= Claude de La Baume =

Claude de La Baume (1534–1584) was a French Roman Catholic bishop and cardinal.

==Biography==
Claude de La Baume was born in Franche-Comté in 1534, the son of Claude de La Baume, baron of Saint-Sorlin, and his second wife, Guillemette d'Igny.
He was the nephew of Cardinal Pierre de La Baume.

On 27 June 1543 he was elected Archbishop of Besançon. Because he was not yet of age, Pope Paul III on 11 May 1544 agreed to appoint an administrator for the diocese until La Baume reached the canonical age of 27.

He was educated at the University of Dole and ordained as a priest on 10 August 1566. He became Abbot of Montigny-lès-Cherlieu and of Saint-Claude. He then traveled to Rome together with Antoine Lullo, his vicar general to pay the visit ad limina Apostolorum. On 4 June 1570, he was consecrated as a bishop in the Sistine Chapel by Cardinal Otto Truchsess von Waldburg assisted by Antonio Elio, Titular Patriarch of Jerusalem, and Galeazzo Gegald, Bishop Emeritus of Bagnoregio. In 1571, he promulgated the decrees of the Council of Trent in Besançon. He was opposed to the spread of Calvinism in his diocese, defeating a Calvinist force in 1575, preventing the fall of Burgundy to the Huguenots.

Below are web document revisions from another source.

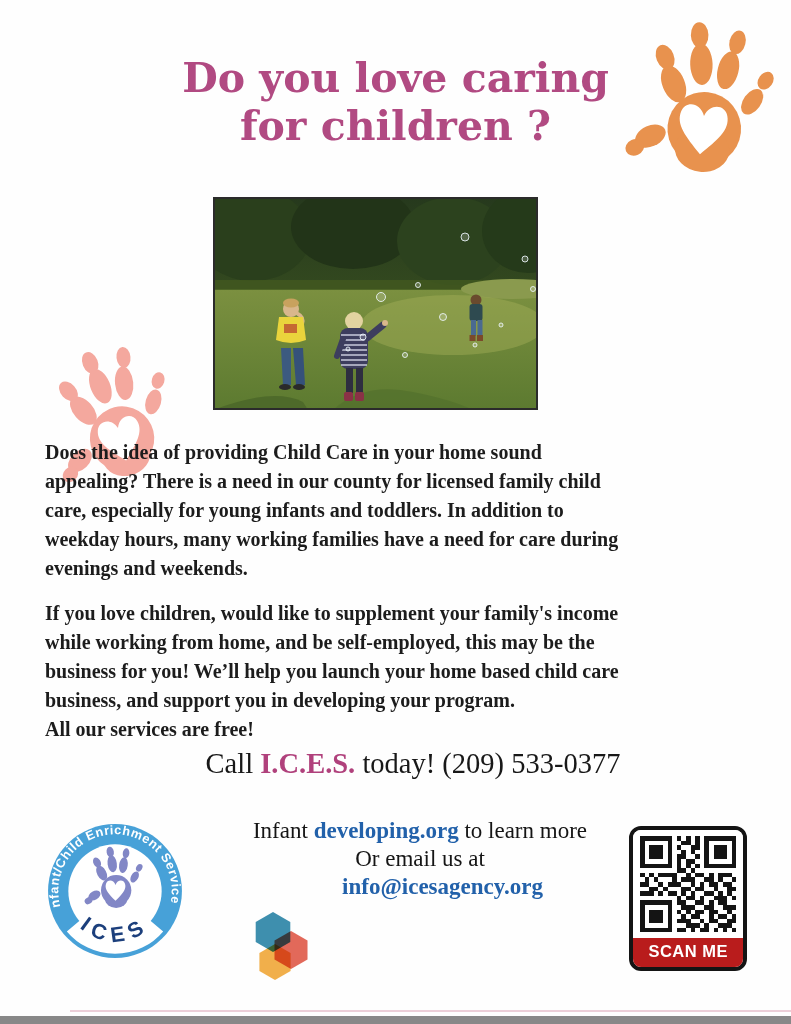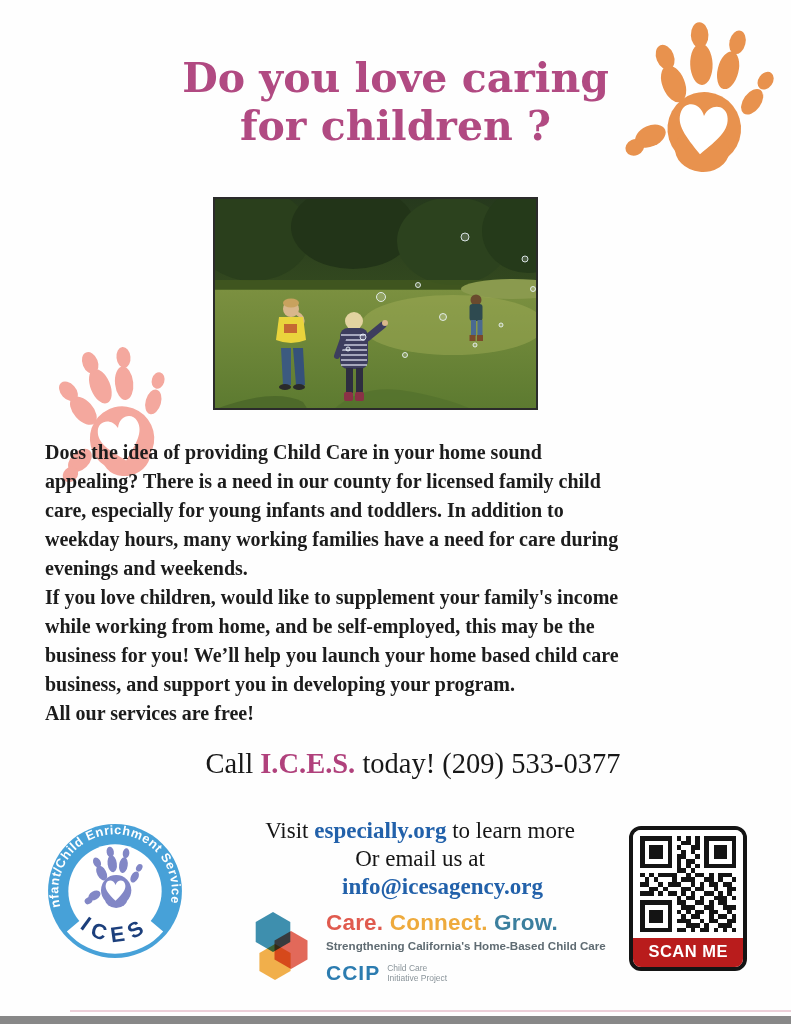--- a/index.html
+++ b/index.html
@@ -24,7 +24,7 @@
   .body-text{position:absolute;left:45px;top:438px;width:714px;z-index:2;
              font-weight:bold;font-size:20px;line-height:29px;color:#1c1c1c;}
   .para{white-space:pre-line;margin:0;}
-  .para2{}
+  .para2{margin-top:16px;}
 
   
   .call-line{position:absolute;left:60px;top:748px;width:706px;text-align:center;

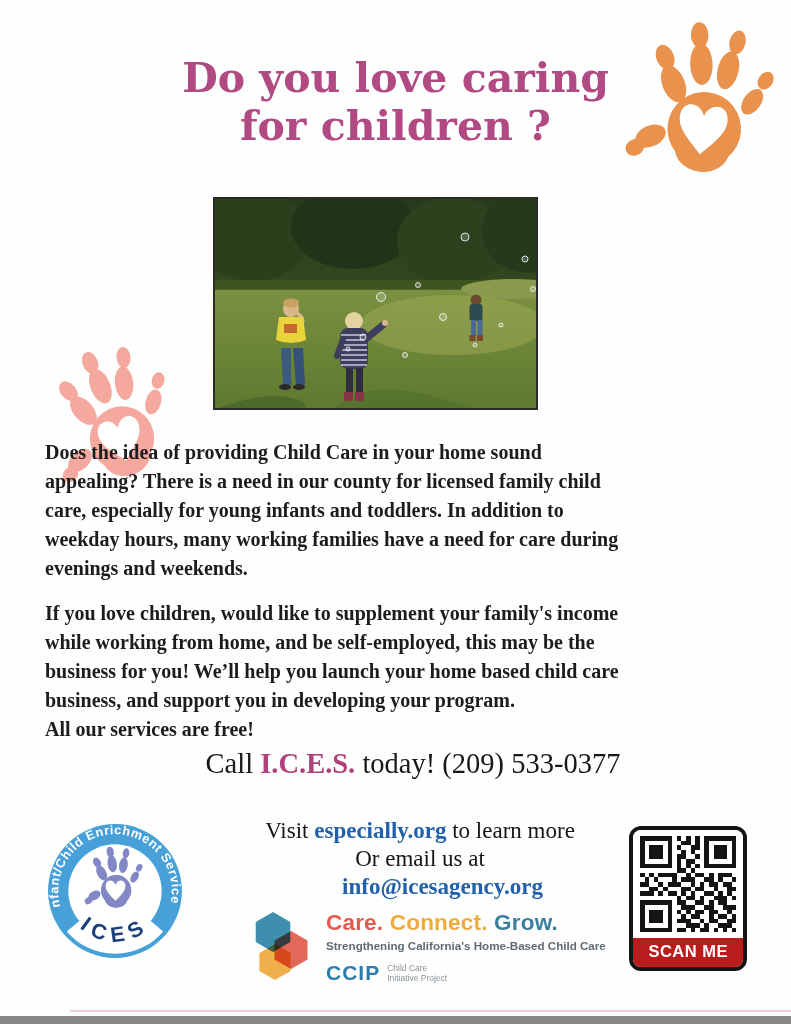--- a/index.html
+++ b/index.html
@@ -204,7 +204,7 @@
   <div class="call-line"><span>Call </span><span class="brand">I.C.E.S.</span><span> today! (209) 533-0377</span></div>
 
   <div class="contact">
-    <div><span>Visit </span><span class="link">especially.org</span><span> to learn more</span></div>
+    <div><span>Infant </span><span class="link">especially.org</span><span> to learn more</span></div>
     <div>Or email us at</div>
     <div class="email-line">info@icesagency.org</div>
   </div>

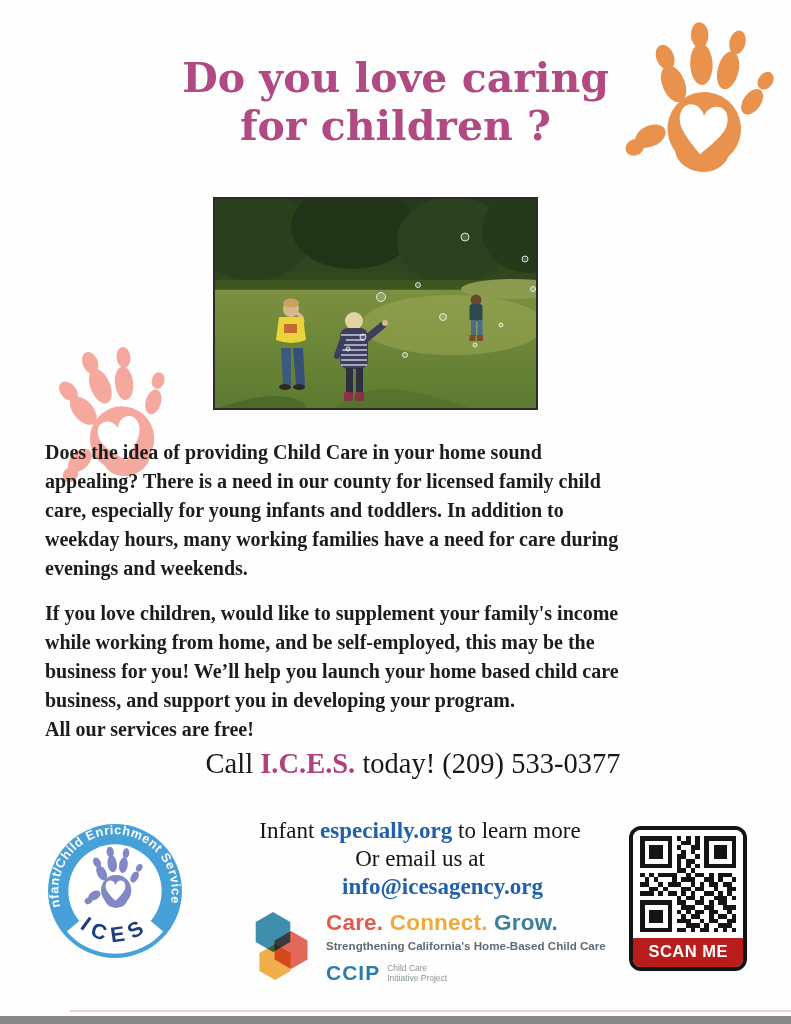--- a/index.html
+++ b/index.html
@@ -204,7 +204,7 @@
   <div class="call-line"><span>Call </span><span class="brand">I.C.E.S.</span><span> today! (209) 533-0377</span></div>
 
   <div class="contact">
-    <div><span>Infant </span><span class="link">especially.org</span><span> to learn more</span></div>
+    <div><span>Infant </span><span class="link">developing.org</span><span> to learn more</span></div>
     <div>Or email us at</div>
     <div class="email-line">info@icesagency.org</div>
   </div>

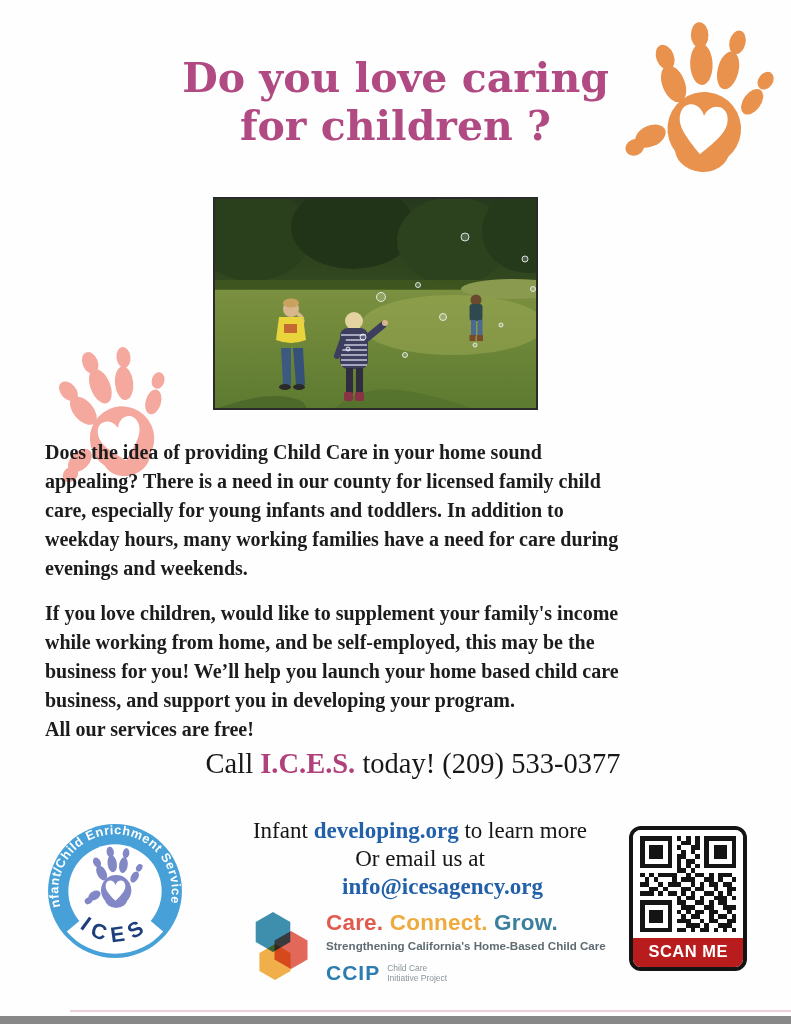--- a/index.html
+++ b/index.html
@@ -232,15 +232,6 @@
       <polygon points="41,21 57.5,30.5 57.5,49.5 41,59 24.5,49.5 24.5,30.5" fill="#e05c4c" style="mix-blend-mode:multiply" fill-opacity=".92"></polygon>
       <polygon points="25,34 40.6,43 40.6,61 25,70 9.4,61 9.4,43" fill="#f0a83c" style="mix-blend-mode:multiply" fill-opacity=".92"></polygon>
     </svg>
-    <div>
-      <div class="ccg"><span class="care">Care.</span> <span class="connect">Connect.</span> <span class="grow">Grow.</span></div>
-      <div class="tagline">Strengthening California's Home-Based Child Care</div>
-      <div class="ccip-row">
-        <span class="ccip-acronym">CCIP</span>
-        <span class="ccip-sub">Child Care
-Initiative Project</span>
-      </div>
-    </div>
   </div>
 
   <div class="qr-sticker">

Pope Gregory XIII made him a cardinal priest in the consistory of 21 February 1578. He received the titular church of Santa Pudenziana on 24 August 1580; the red hat was sent to him. Philip II of Spain named him secretary of memorials, counselor of the ecclesiastical department and viceroy of the Kingdom of Naples, but he died before taking up the post.

He died in Arbois on 14 June 1584. He was buried in Arbois in the Saint Just church.